After finding the line with "custom error page." in the data below, set down exactly each line through the one with "2013-2015 Ilya Verbitskiy", inclusive, and stop there.

---------- RECORDS PROVIDED

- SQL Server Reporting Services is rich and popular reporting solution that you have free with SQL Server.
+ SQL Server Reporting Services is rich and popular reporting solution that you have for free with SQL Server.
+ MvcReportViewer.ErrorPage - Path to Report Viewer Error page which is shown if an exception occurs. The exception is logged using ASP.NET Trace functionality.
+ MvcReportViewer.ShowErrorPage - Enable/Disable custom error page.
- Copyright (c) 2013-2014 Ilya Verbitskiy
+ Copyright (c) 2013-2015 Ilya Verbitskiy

--------------------
---------- RECORDS PROVIDED

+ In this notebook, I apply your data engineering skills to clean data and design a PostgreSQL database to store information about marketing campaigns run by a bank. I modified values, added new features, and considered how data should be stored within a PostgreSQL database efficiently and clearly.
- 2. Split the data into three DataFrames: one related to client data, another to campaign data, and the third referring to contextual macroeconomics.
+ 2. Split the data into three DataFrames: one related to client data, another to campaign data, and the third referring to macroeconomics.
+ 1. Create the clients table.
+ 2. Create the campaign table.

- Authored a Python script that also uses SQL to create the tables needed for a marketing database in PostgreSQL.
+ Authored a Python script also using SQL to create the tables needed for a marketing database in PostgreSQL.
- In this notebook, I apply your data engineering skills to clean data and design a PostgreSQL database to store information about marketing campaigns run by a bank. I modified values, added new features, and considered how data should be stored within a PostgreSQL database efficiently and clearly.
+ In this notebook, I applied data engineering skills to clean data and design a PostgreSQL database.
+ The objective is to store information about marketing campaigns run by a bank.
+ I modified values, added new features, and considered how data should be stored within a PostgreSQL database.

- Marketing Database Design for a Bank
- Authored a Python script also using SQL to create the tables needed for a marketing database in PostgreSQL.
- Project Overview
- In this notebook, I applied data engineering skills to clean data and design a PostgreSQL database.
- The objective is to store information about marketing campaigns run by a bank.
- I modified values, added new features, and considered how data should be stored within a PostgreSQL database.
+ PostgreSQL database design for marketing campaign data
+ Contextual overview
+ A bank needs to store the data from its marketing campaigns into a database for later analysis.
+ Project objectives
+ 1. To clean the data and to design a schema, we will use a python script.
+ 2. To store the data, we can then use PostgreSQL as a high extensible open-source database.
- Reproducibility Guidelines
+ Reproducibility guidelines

--------------------

COMPLETED TASK —
+ MvcReportViewer.ShowErrorPage - Enable/Disable custom error page.
- Copyright (c) 2013-2014 Ilya Verbitskiy
+ Copyright (c) 2013-2015 Ilya Verbitskiy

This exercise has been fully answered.